12 thoughts on “My Independent Nature”

  1. Hi neighbor! I live in Saco, Maine. I too was a single mom for about four years, then I remarried; that was 26 years ago. At first I did resent having given up my independence again; resented having to tell someone where I was going and when I’d be back; not having as much “me” time–especially since my husband was a widower and had a son. My kids went to their Dad’s on weekends, but his kid was ALWAYS there. I finally realized that it was a matter of courtesy to let my husband know where I was going and when to expect me back, just so he wouldn’t worry. The kid thing was a lot tougher to deal with, but we got through it. Now the kids are gone, we have grandkids, and we’re retired. I still want “me” time. I have a separate room in my house that is just mine. My computer is there, my sewing machine, and other things I enjoy. I retire to my space frequently–it’s not the same as being independent, but I guess it’s the best of both worlds. I have the companionship of my husband, and solitude when I want it. But I think you’re right; some of us are just more independent than others.
    .-= Eva Gallant´s last blog ..Tiger Woods Holiday Poem =-.

  2. Wow! That’s a lot to think about. I can relate to enjoying your own space and your own time. I have learned to actually look forward to the weeks my husband is going to be out of town because it means my evening after the kids go to bed is all mine to do what I want. But, I must say I miss adult conversation and companionship – like talking over dinner and laughing at the things the kids do. Maybe you just need to find a better balance of alone time to refresh and regroup? I hope you discover what will make you most happy.
    .-= Kate´s last blog ..Fix-It Right! Manny’s Repair Shop Review =-.

  3. I can relate. I often say I am married but you would think i was a single mom. I dot think your selfish. You need to o what is right for you and your kids. chin up.
    .-= sarah @bakenate´s last blog ..1 in 110 kids affected =-.

  4. Being in a committed relationship is hard work. I too am an independent person. Luckily I met a man that was very understanding of that. He lets me feel like I run the show and what I say goes. (Even if it dont) I love that he works a rotating shift and that he isn’t there all the time. I can’t relate to the kids being gone every other weekend tho bacuase my kids have never left my home for visitation with their dad really.

    Have y’all started counseling yet?
    .-= Jessica @ Riding with Jessica´s last blog ..Kids Say The Darndest Things =-.

  5. […] This post was mentioned on Twitter by Brandy, Sarah Gleen. Sarah Gleen said: Independent Mother or Selfish Thoughts | Happily Blended: I find myself longing to be that single Mom again, no.. http://bit.ly/5txWFO […]

  6. Any relationship needs a certain amount of commitment and work to sustain.
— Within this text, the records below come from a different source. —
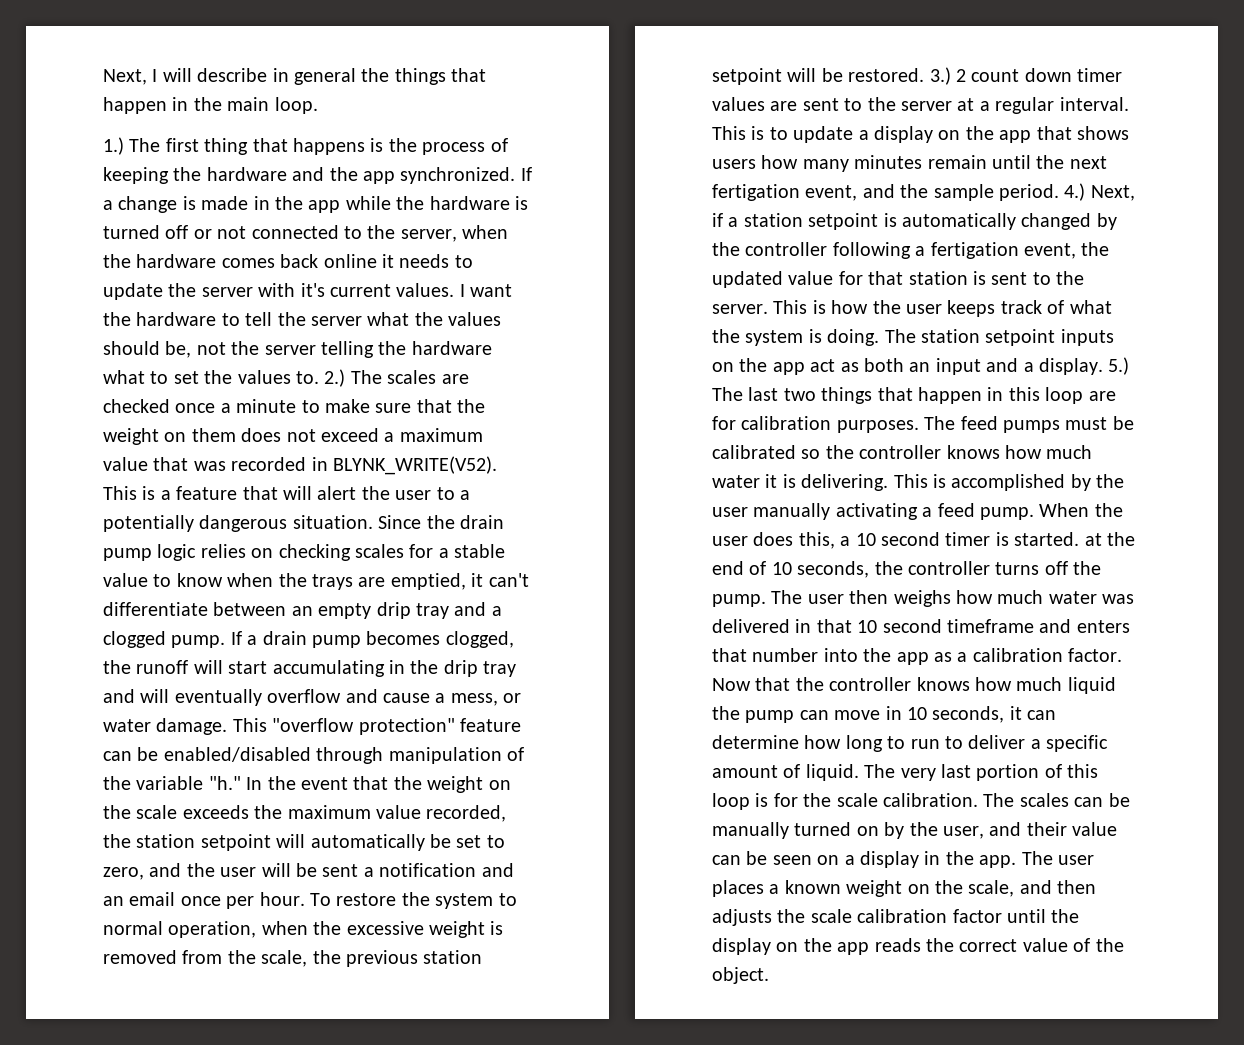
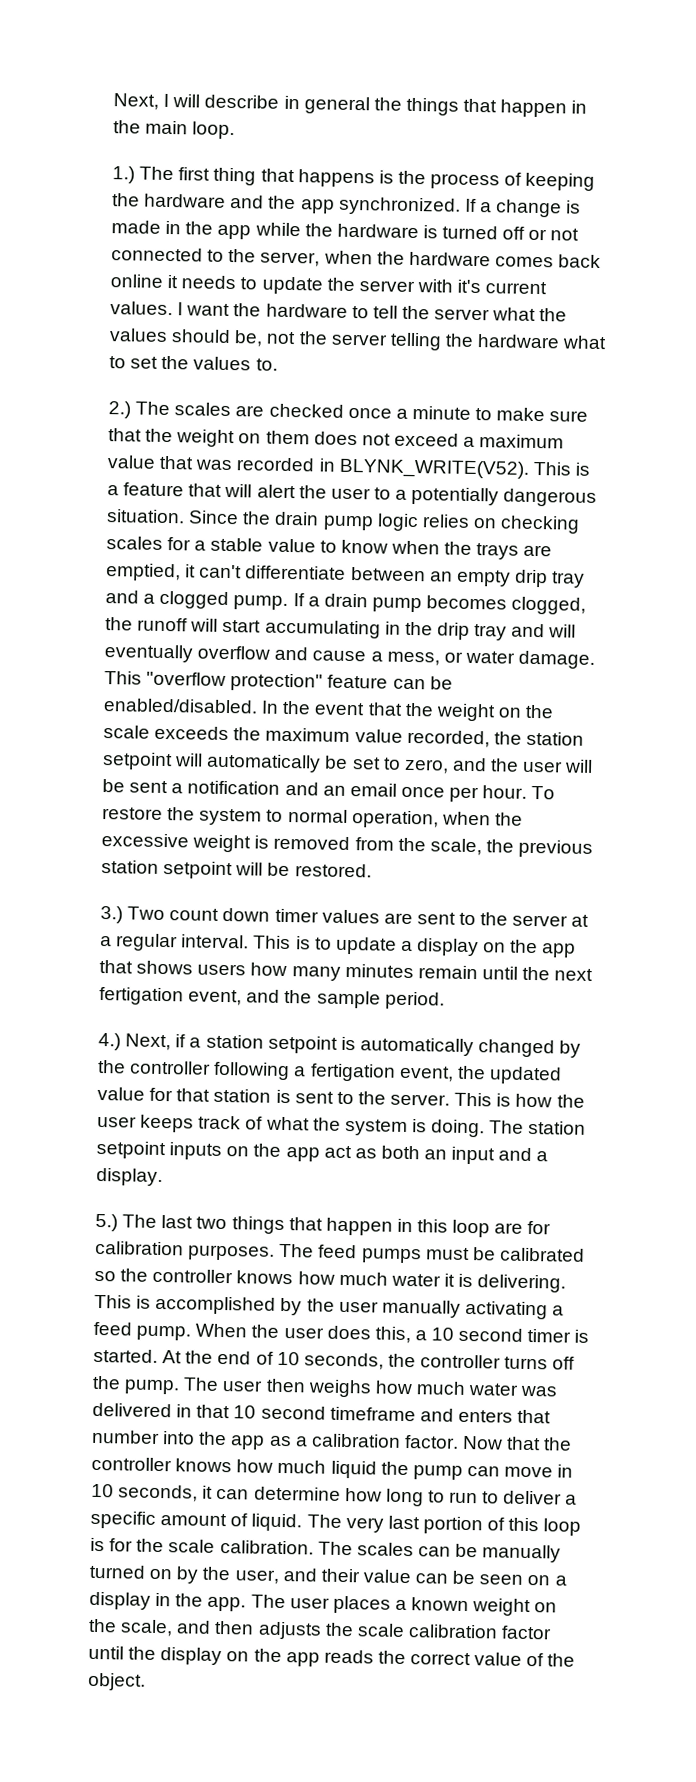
- I want the hardware to tell the server what the values should be, not the server telling the hardware what to set the values to. 2.) The scales are checked once a minute to make sure that the weight on them does not exceed a maximum value that was recorded in BLYNK_WRITE(V52).
+ I want the hardware to tell the server what the values should be, not the server telling the hardware what to set the values to.
+ 2.) The scales are checked once a minute to make sure that the weight on them does not exceed a maximum value that was recorded in BLYNK_WRITE(V52).
- This "overflow protection" feature can be enabled/disabled through manipulation of the variable "h."
+ This "overflow protection" feature can be enabled/disabled.
- To restore the system to normal operation, when the excessive weight is removed from the scale, the previous station setpoint will be restored. 3.) 2 count down timer values are sent to the server at a regular interval.
+ To restore the system to normal operation, when the excessive weight is removed from the scale, the previous station setpoint will be restored.
+ 3.) Two count down timer values are sent to the server at a regular interval.
- This is to update a display on the app that shows users how many minutes remain until the next fertigation event, and the sample period. 4.) Next, if a station setpoint is automatically changed by the controller following a fertigation event, the updated value for that station is sent to the server.
+ This is to update a display on the app that shows users how many minutes remain until the next fertigation event, and the sample period.
+ 4.) Next, if a station setpoint is automatically changed by the controller following a fertigation event, the updated value for that station is sent to the server.
- The station setpoint inputs on the app act as both an input and a display. 5.) The last two things that happen in this loop are for calibration purposes.
+ The station setpoint inputs on the app act as both an input and a display.
+ 5.) The last two things that happen in this loop are for calibration purposes.
- When the user does this, a 10 second timer is started. at the end of 10 seconds, the controller turns off the pump.
+ When the user does this, a 10 second timer is started. At the end of 10 seconds, the controller turns off the pump.

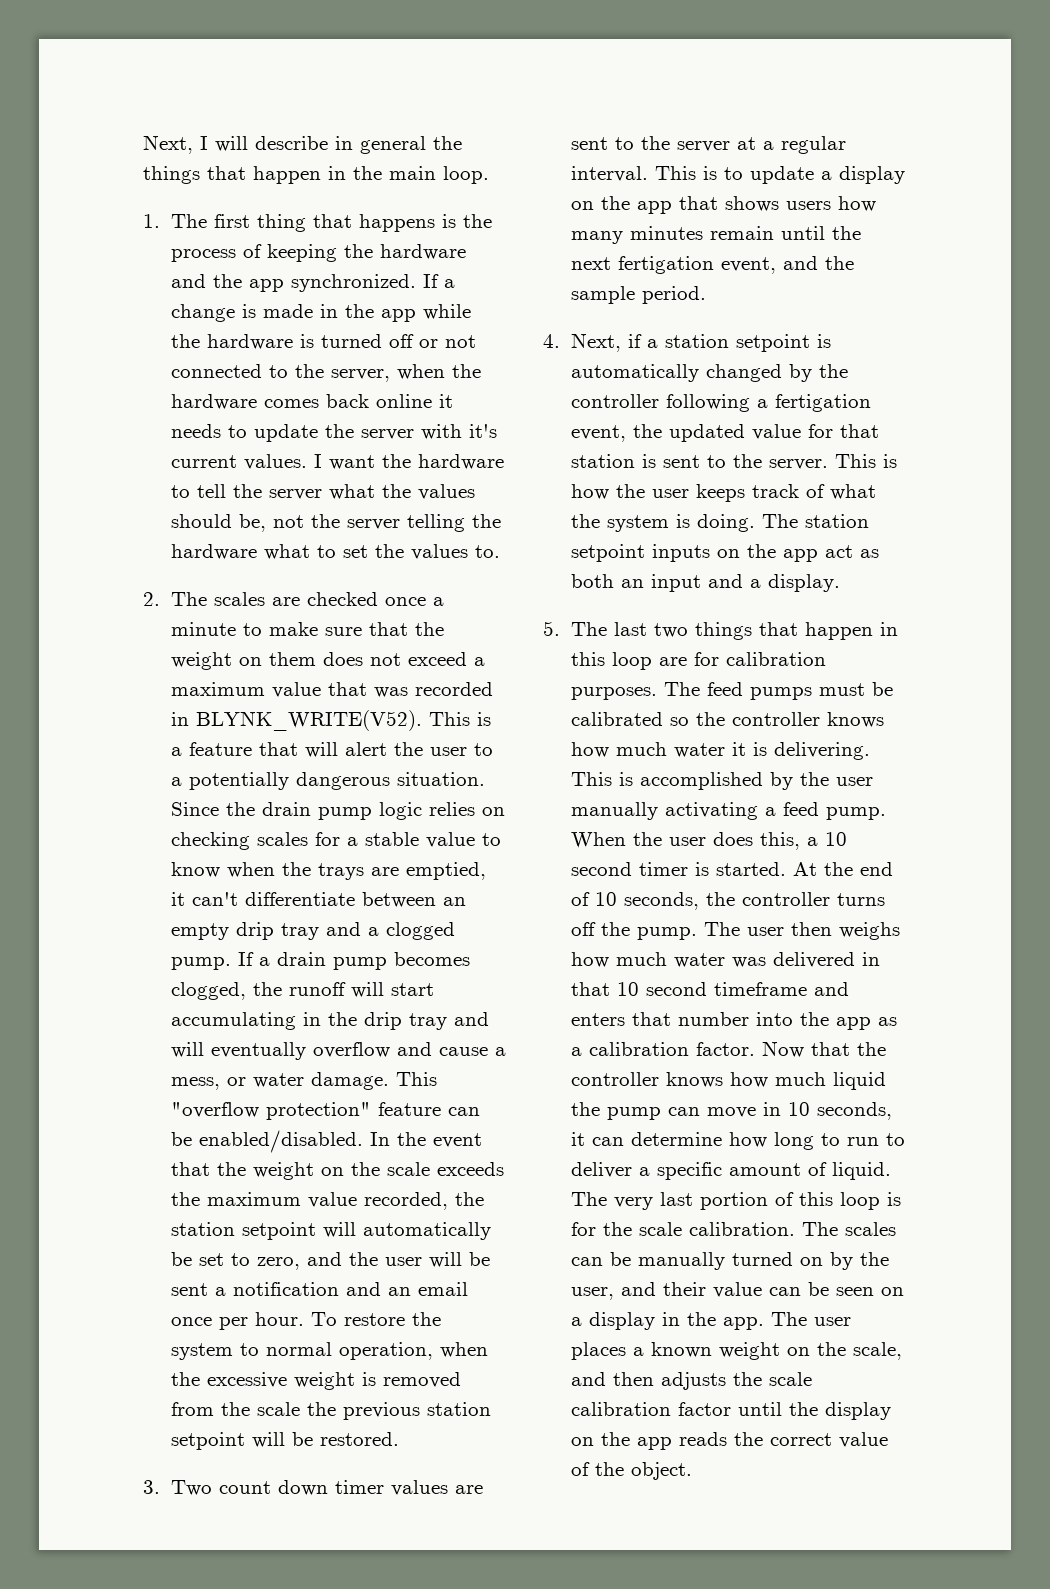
- 1.) The first thing that happens is the process of keeping the hardware and the app synchronized.
+ 1. The first thing that happens is the process of keeping the hardware and the app synchronized.
- 2.) The scales are checked once a minute to make sure that the weight on them does not exceed a maximum value that was recorded in BLYNK_WRITE(V52).
+ 2. The scales are checked once a minute to make sure that the weight on them does not exceed a maximum value that was recorded in BLYNK_WRITE(V52).
- To restore the system to normal operation, when the excessive weight is removed from the scale, the previous station setpoint will be restored.
+ To restore the system to normal operation, when the excessive weight is removed from the scale the previous station setpoint will be restored.
- 3.) Two count down timer values are sent to the server at a regular interval.
+ 3. Two count down timer values are sent to the server at a regular interval.
- 4.) Next, if a station setpoint is automatically changed by the controller following a fertigation event, the updated value for that station is sent to the server.
+ 4. Next, if a station setpoint is automatically changed by the controller following a fertigation event, the updated value for that station is sent to the server.
- 5.) The last two things that happen in this loop are for calibration purposes.
+ 5. The last two things that happen in this loop are for calibration purposes.

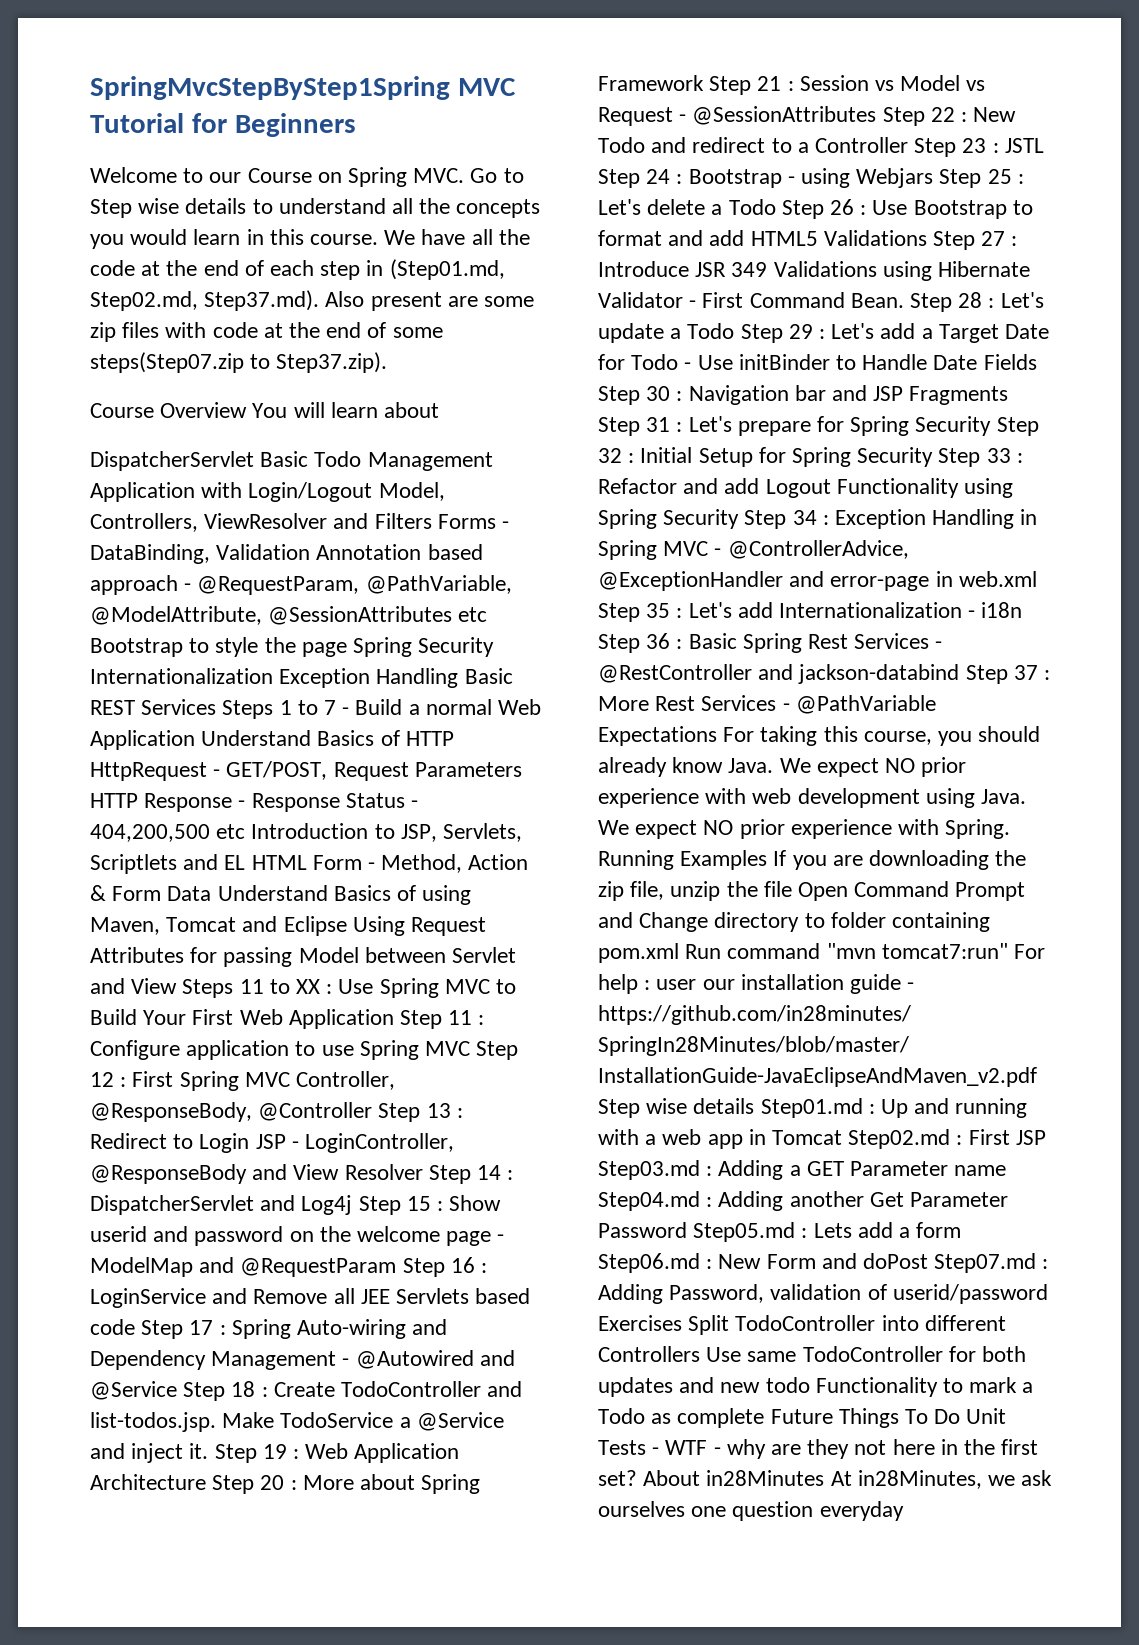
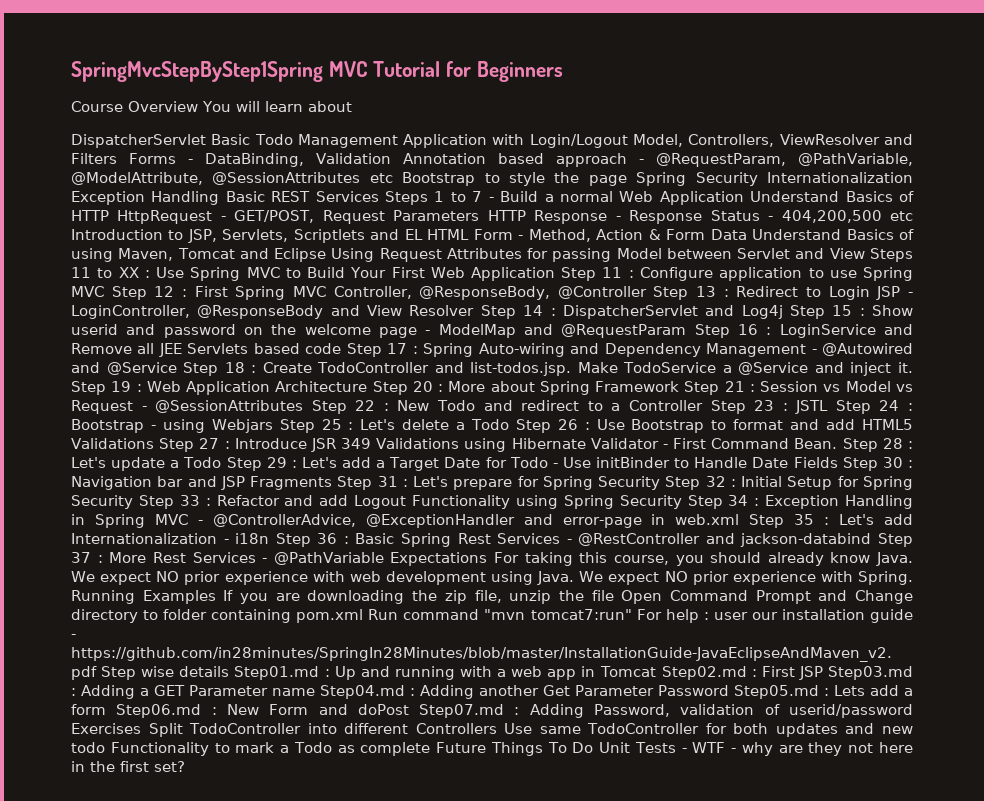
- Welcome to our Course on Spring MVC. Go to Step wise details to understand all the concepts you would learn in this course. We have all the code at the end of each step in (Step01.md, Step02.md, Step37.md). Also present are some zip files with code at the end of some steps(Step07.zip to Step37.zip).
- About in28Minutes At in28Minutes, we ask ourselves one question everyday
I do feel your need to be independent and have space for yourself. I too have been working a lot on my relationships and trying to get a balance between work/self and family.
    I feel that what you may need is maybe 1-2hrs alone.. maybe out of the house so that you can enjoy your “me time” and destress.

  7. I am just the opposite. I am constantly away from my hubby and I miss the time we used to share together. We were best friends before we actually got together and enjoy each other’s company. I feel like I am raising my children by myself and wish he was here more often.

    I think you need to do what ever makes you and your kiddos happy. Maybe you need a day away once a week to regain your “me time” and independence?
    .-= Michelle´s last blog ..Keurig Platinum Brewer And K-Cups Review – FREE K-Cups for LIFE Sweepstakes =-.

  8. I can so relate to this. My husband and I were separated for 5 months (2 years ago). I LOVED my weekends alone. I even loved the weeks with the kids but without hubby, although that had more to do with the state of our relationship and constant fighting than any preference for being a single mom. In the end we were able to miraculously work things out and he came back home to see if we could keep it going. We did. I do still secretly miss those weekends alone though.